Until quite modern times all teachers and even all men believed the universe to be such that certain emotional reactions on our part could be either congruous or incongruous to it — believed, in fact, that objects did not merely receive, but could merit, our approval or disapproval, our reverence or our contempt. The reason why Coleridge agreed with the tourist who called the cataract sublime and disagreed with the one who called it pretty was of course that he believed inanimate nature to be such that certain responses could be more ‘just’ or ‘ordinate’ or ‘appropriate’ to it than others.

[…]

This conception in all its forms, Platonic, Aristotelian, Stoic, Christian, and Oriental alike, I shall henceforth refer to for brevity simply as ‘the Tao‘. Some of the accounts of it which I have quoted will seem, perhaps, to many of you merely quaint or even magical. But what is common to them all is something we cannot neglect. It is the doctrine of objective value, the belief that certain attitudes are really true, and others really false, to the kind of thing the universe is and the kind of things we are. Those who know the Tao can hold that to call children delightful or old men venerable is not simply to record a psychological fact about our own parental or filial emotions at the moment, but to recognize a quality which demands a certain response from us whether we make it or not. I myself do not enjoy the society of small children: because I speak from within the Tao I recognize this as a defect in myself—just as a man may have to recognize that he is tone deaf or colour blind. And because our approvals and disapprovals are thus recognitions of objective value or responses to an objective order, therefore emotional states can be in harmony with reason (when we feel liking for what ought to be approved) or out of harmony with reason (when we perceive that liking is due but cannot feel it). No emotion is, in itself, a judgement; in that sense all emotions and sentiments are alogical. But they can be reasonable or unreasonable as they conform to Reason or fail to conform. The heart never takes the place of the head: but it can, and should, obey it.

[…]

Hence the educational problem is wholly different according as you stand within or without the Tao. For those within, the task is to train in the pupil those responses which are in themselves appropriate, whether anyone is making them or not, and in making which the very nature of man consists. Those without, if they are logical, must regard all sentiments as equally non-rational, as mere mists between us and the real objects. As a result, they must either decide to remove all sentiments, as far as possible, from the pupil’s mind; or else to encourage some sentiments for reasons that have nothing to do with their intrinsic ‘justness’ or ‘ordinacy’.

[…]

When a Roman father told his son that it was a sweet and seemly thing to die for his country, he believed what he said. He was communicating to the son an emotion which he himself shared and which he believed to be in accord with the value which his judgement discerned in noble death.

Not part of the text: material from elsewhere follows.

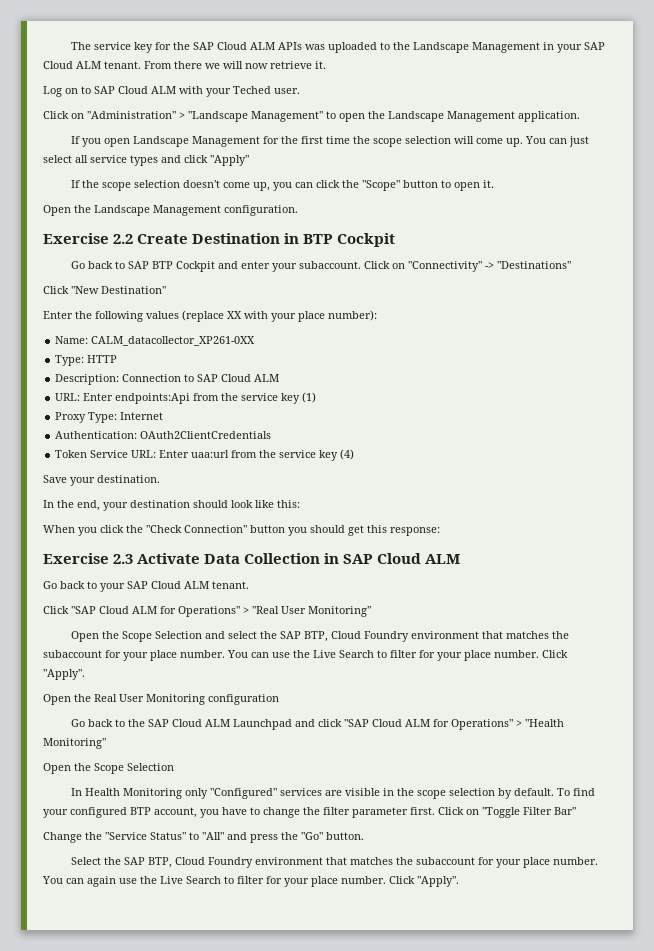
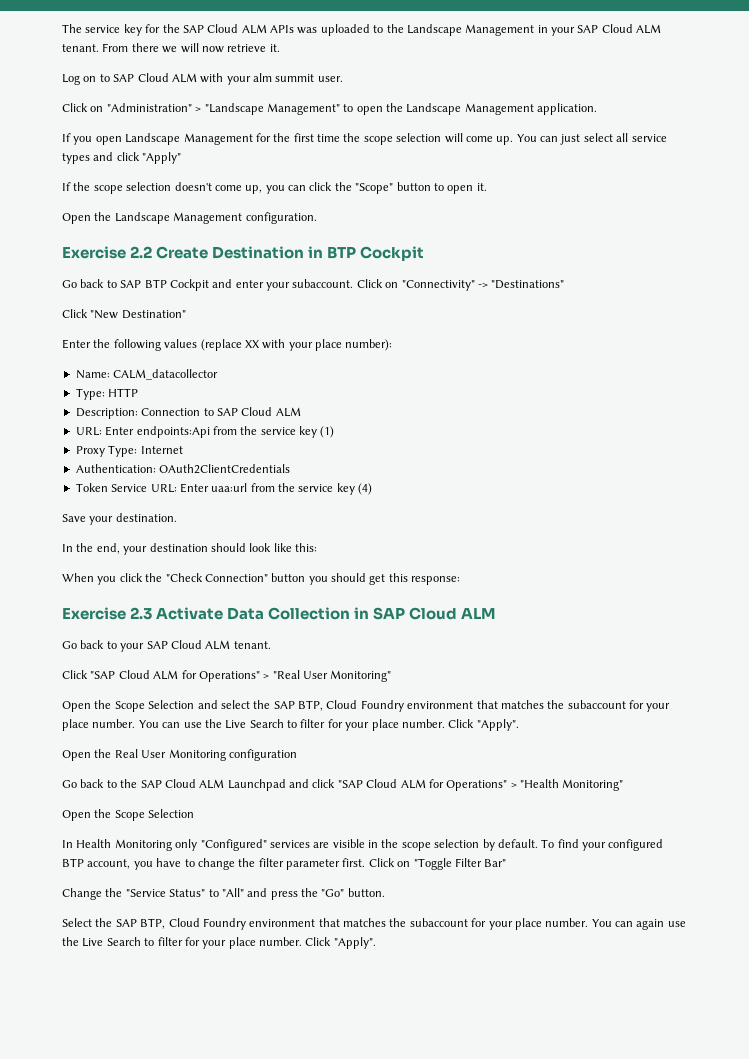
- Log on to SAP Cloud ALM with your Teched user.
+ Log on to SAP Cloud ALM with your alm summit user.
- Name: CALM_datacollector_XP261-0XX
+ Name: CALM_datacollector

He was giving the boy the best he had, giving of his spirit to humanize him as he had given of his body to beget him. But Gaius and Titius cannot believe that in calling such a death sweet and seemly they would be saying ‘something important about something’. Their own method of debunking would cry out against them if they attempted to do so. For death is not something to eat and therefore cannot be dulce in the literal sense, and it is unlikely that the real sensations preceding it will be dulce even by analogy. And as for decorum — that is only a word describing how some other people will feel about your death when they happen to think of it, which won’t be often, and will certainly do you no good.

[…]

It still remains true that no justification of virtue will enable a man to be virtuous. Without the aid of trained emotions the intellect is powerless against the animal organism. I had sooner play cards against a man who was quite sceptical about ethics, but bred to believe that ‘a gentleman does not cheat’, than against an irreproachable moral philosopher who had been brought up among sharpers. In battle it is not syllogisms that will keep the reluctant nerves and muscles to their post in the third hour of the bombardment. The crudest sentimentalism (such as Gaius and Titius would wince at) about a flag or a country or a regiment will be of more use. We were told it all long ago by Plato.

[…]

The operation of The Green Book and its kind is to produce what may be called Men without Chests. It is an outrage that they should be commonly spoken of as Intellectuals. This gives them the chance to say that he who attacks them attacks Intelligence. It is not so. They are not distinguished from other men by any unusual skill in finding truth nor any virginal ardour to pursue her. Indeed it would be strange if they were: a persevering devotion to truth, a nice sense of intellectual honour, cannot be long maintained without the aid of a sentiment which Gaius and Titius could debunk as easily as any other. It is not excess of thought but defect of fertile and generous emotion that marks them out. Their heads are no bigger than the ordinary: it is the atrophy of the chest beneath that makes them seem so.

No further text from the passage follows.